At best, This American Life treated this story as a "ethnic problem" story-- a little bit of "lookit those crazy Asians in California", a little bit of "look at this diverse American community, which has some strong beliefs". But there was no recognition of the historical role of the U.S. here-- not in this 13-minute radio piece, nor in other stories on Vietnamese-American communities in the U.S. Since the U.S. (military, government, and liberal intelligentsia) bears responsibility for creating the South Vietnamese state and military in its 10+ year attack on south and central Vietnam, the same sectors of the U.S. also bear some responsibility for these red-baiting campaigns in Vietnamese-American Communities. But, of course, this is too complex... it's easier to simply forget that this history exists, and leave this as a case of "violent ethnics who hate Communism".
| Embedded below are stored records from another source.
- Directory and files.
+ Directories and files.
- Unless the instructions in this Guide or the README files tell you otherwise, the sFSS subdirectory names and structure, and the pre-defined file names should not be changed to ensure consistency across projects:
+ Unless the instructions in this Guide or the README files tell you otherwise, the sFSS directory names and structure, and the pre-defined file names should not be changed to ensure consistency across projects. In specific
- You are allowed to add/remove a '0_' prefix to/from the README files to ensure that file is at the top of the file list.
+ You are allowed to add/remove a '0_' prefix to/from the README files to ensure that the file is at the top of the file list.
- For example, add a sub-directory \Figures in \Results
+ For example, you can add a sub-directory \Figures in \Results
(Interestingly, This American Life made no mention of similar anti-Communist lunacy within Cuban refugee communities in the U.S., which would seem to have been a natural journalistic comparison. Prehaps this was simply left out for lack of time, however.)

All this doesn't invalidate the suffering of these refugees, and the Vietnamese state does seem to be pretty Stalinist (both now and before its latter-day conversion to Chinese-style "state capitalism with a Stalinist political face"). But Chomsky has written volumniously and controversially on the hypocrisy of the U.S. intelligentsia's stance on post-war Southeast Asia--  I still agree with his basic stance that, however bad North Vietnam was and post-war Vietnam/Cambodia/Laos is, the U.S. bears a huge burden of responsibility for basically destroying these countries during the war. Even a pure-hearted anarcho-syndicalist resistance in Vietnam would probably not have done very well with the level of destruction that the U.S. meted out. Without any reparations from the U.S. to these countries, and with sanctions and imperialist violence against Vietnam for decades after the war, the U.S. intelligentsia really has no ground to stand on in their criticism of these countries, especially given their continuing support of imperialist projects in Iraq and Afghanistan.

This American Life, a show which I enjoy and have given money to, serves as the conscience of the modern young urban/suburban hipster-- the Obama generation. Unfortunately, it seems that the Obama generation, and young Vietnamese-Americans, have swallowed the standard U.S. script on Vietnam, hook, line, and sinker. Not surprising, I guess, but depressing.

On a purely PR note, I do think that one thing that leftists might learn from this story is that Michael Albert (?I think? this was a quote from Albert, but I haven't refound it yet) may be right that the words "socialism" and "communism" have lost whatever positive associations they once had, both due to the real crimes of Communist states in Russia, Eastern Europe, and elsewhere, and due to the (successful) 90-year propeganda offensive against these terms. Certainly in Vietnamese-American communities, it sounds like trying to organize on behalf of socialism would not get you very far.

(I was also going to discuss the second part of the This American Life piece, about Brandon Darby, and its not-so-surprising-for-NPR conclusion that "extremism is evil", but I'm out of time here.)